You are viewing a plain text version of this content. The canonical link for it is here.
Posted to hdfs-user@hadoop.apache.org by Sesha Kumar <se...@gmail.com> on 2012/01/16 15:20:08 UTC

Data processing in DFSClient

Hey guys,

Sorry for the typo in my last message.I have corrected it.

I would like to perform some additional processing on the data which is
streamed to DFSClient. To my knowledge the class DFSInputStream manages the
stream operations on the client side whenever a file is being read, but i
don't know which class should be modified to add this additional processing
capability to data node. Please clarify.


Thanks in advance

Re: Data processing in DFSClient

Posted by Joey Echeverria <jo...@cloudera.com>.
Personally I would just use Har :) It sounds like an interesting
project.

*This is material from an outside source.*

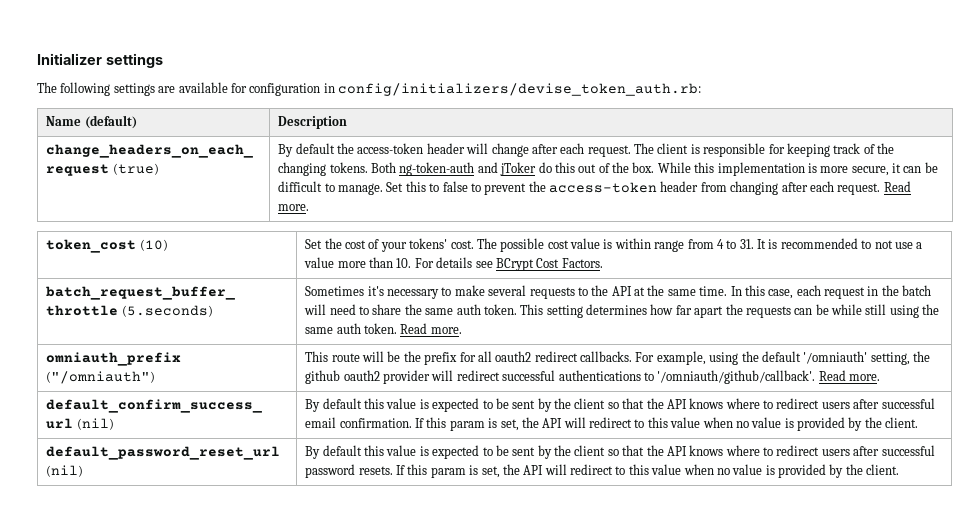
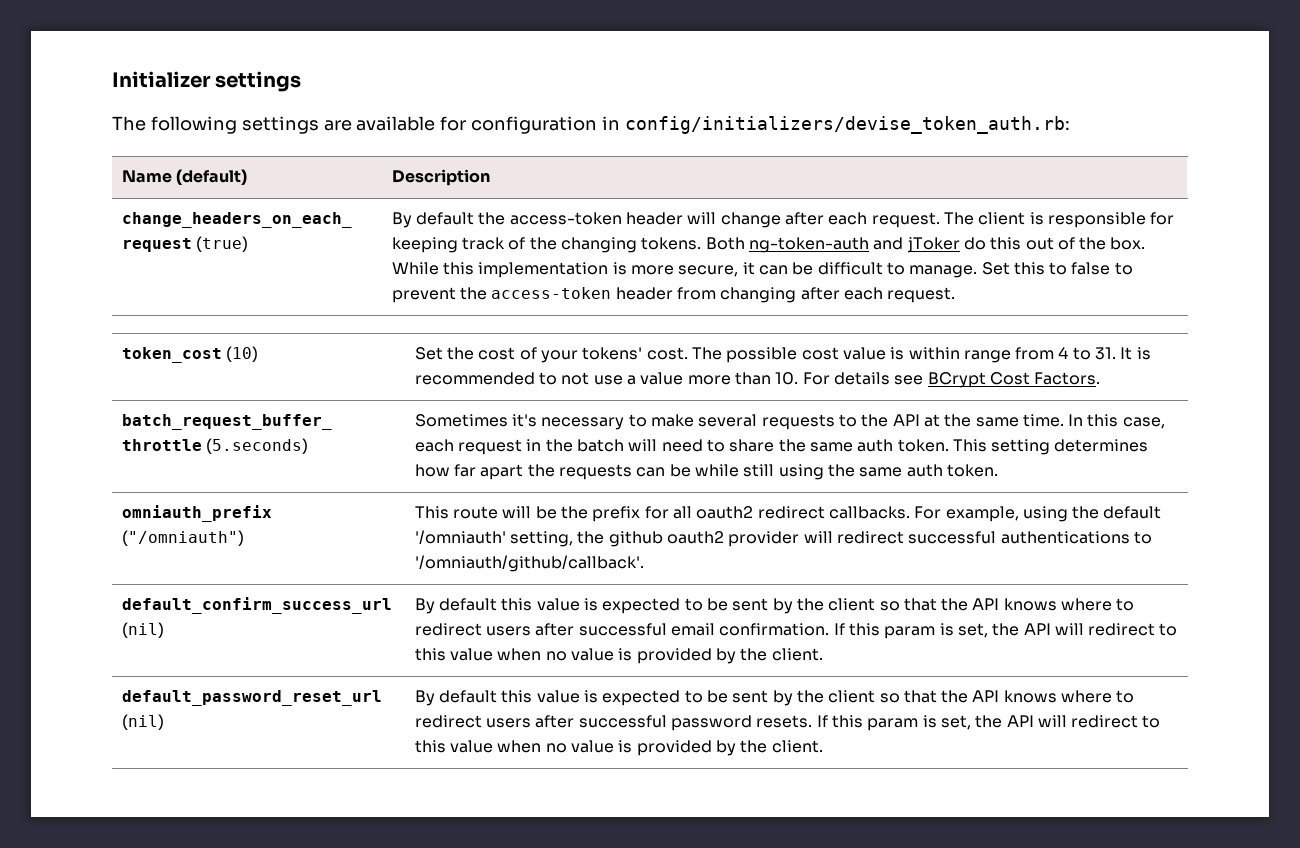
[883,181,911,192] [278,204,310,211] Read more. -> (956, 295) none
[400,323,462,334] Read more. -> (998, 470) none
[818,370,881,381] Read more. -> (644, 563) none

You might find this document helpful:

http://kazman.shidler.hawaii.edu/ArchDoc.html

It was designed to help contributors navigate the HDFS source tree.

-Joey

On Thu, Jan 19, 2012 at 11:52 AM, Sesha Kumar <se...@gmail.com> wrote:
>  I'm currently working on this paper where we try to improve the performance
> of HDFS by combining small files into a single file (like HAR), but this
> merged file contains at the beginning of each block an index file which is
> similar to HAR index file. Datanode uses this index file to obtain the small
> file from the block. We use some metadata to find out the block containing
> the desired file in the merged file.



-- 
Joseph Echeverria
Cloudera, Inc.
443.305.9434

Re: Data processing in DFSClient

Posted by Sesha Kumar <se...@gmail.com>.
 I'm currently working on this paper where we try to improve the
performance of HDFS by combining small files into a single file (like HAR),
but this merged file contains at the beginning of each block an index file
which is similar to HAR index file. Datanode uses this index file to obtain
the small file from the block. We use some metadata to find out the block
containing the desired file in the merged file.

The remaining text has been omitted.